■ **Try it**:
Tally the lines below that contain the word "spacing", then give the tally and nothing more.
■ ■ ■
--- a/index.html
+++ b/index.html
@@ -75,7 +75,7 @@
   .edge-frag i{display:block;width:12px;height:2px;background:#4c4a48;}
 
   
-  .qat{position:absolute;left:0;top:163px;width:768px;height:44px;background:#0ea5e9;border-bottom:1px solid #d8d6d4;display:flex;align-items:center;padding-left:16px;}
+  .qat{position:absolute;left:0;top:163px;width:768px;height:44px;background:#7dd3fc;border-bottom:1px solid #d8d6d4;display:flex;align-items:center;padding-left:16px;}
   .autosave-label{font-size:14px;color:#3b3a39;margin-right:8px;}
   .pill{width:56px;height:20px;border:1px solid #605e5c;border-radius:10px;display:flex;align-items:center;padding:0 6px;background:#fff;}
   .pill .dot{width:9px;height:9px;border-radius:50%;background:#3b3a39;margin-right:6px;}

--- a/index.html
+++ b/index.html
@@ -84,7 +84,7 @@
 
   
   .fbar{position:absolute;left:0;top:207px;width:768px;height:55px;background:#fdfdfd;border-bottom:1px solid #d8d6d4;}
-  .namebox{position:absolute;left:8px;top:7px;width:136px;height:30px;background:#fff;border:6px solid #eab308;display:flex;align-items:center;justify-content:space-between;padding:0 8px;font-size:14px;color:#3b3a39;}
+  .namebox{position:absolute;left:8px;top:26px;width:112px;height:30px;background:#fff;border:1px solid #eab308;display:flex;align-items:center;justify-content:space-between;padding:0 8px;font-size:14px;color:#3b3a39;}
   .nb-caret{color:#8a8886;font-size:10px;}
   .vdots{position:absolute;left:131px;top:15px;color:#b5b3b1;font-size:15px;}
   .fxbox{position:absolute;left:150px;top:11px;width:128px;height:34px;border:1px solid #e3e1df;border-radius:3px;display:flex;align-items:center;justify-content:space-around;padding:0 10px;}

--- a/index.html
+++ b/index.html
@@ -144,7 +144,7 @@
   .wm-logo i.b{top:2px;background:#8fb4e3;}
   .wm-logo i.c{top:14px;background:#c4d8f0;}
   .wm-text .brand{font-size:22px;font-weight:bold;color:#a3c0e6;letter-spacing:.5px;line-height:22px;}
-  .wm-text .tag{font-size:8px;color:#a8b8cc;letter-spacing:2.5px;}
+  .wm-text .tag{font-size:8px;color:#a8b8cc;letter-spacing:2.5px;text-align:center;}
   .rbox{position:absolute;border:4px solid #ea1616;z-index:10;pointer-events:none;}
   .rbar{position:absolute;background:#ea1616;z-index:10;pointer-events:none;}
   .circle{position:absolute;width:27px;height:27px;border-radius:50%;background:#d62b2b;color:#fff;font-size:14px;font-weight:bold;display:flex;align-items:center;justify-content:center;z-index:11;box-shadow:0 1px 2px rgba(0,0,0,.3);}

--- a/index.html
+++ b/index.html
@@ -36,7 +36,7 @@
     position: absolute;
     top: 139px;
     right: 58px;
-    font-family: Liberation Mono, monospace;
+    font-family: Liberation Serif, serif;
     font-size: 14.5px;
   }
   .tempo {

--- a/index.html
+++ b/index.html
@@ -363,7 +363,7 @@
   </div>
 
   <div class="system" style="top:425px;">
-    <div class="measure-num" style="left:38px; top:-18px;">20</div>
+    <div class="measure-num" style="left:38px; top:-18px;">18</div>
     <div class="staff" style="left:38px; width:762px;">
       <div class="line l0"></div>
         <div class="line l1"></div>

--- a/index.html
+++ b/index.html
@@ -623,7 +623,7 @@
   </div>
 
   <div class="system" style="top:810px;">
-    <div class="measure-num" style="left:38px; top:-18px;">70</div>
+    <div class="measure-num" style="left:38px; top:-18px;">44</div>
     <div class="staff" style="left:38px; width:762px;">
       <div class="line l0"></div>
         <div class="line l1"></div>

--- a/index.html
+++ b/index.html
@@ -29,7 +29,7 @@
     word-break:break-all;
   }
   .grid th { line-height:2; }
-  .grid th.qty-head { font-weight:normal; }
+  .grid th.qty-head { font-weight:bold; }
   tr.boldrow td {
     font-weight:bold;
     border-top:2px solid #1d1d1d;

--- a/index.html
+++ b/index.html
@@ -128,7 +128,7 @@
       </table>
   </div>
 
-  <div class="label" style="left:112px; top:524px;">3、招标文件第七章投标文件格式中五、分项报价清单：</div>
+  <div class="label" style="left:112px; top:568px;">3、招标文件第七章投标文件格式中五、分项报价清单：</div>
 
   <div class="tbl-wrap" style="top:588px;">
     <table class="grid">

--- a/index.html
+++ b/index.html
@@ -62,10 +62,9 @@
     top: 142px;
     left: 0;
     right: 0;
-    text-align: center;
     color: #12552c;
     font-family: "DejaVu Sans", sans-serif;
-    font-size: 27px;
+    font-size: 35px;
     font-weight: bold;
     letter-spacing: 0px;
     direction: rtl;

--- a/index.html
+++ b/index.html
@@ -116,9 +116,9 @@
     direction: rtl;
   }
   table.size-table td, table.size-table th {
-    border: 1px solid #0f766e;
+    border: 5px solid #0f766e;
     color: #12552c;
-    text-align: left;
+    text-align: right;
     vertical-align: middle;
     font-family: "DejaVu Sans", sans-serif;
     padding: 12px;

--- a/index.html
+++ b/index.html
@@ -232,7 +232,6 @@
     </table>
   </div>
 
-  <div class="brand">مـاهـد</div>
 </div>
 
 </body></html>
■ ■ ■
■ **Task output**:
4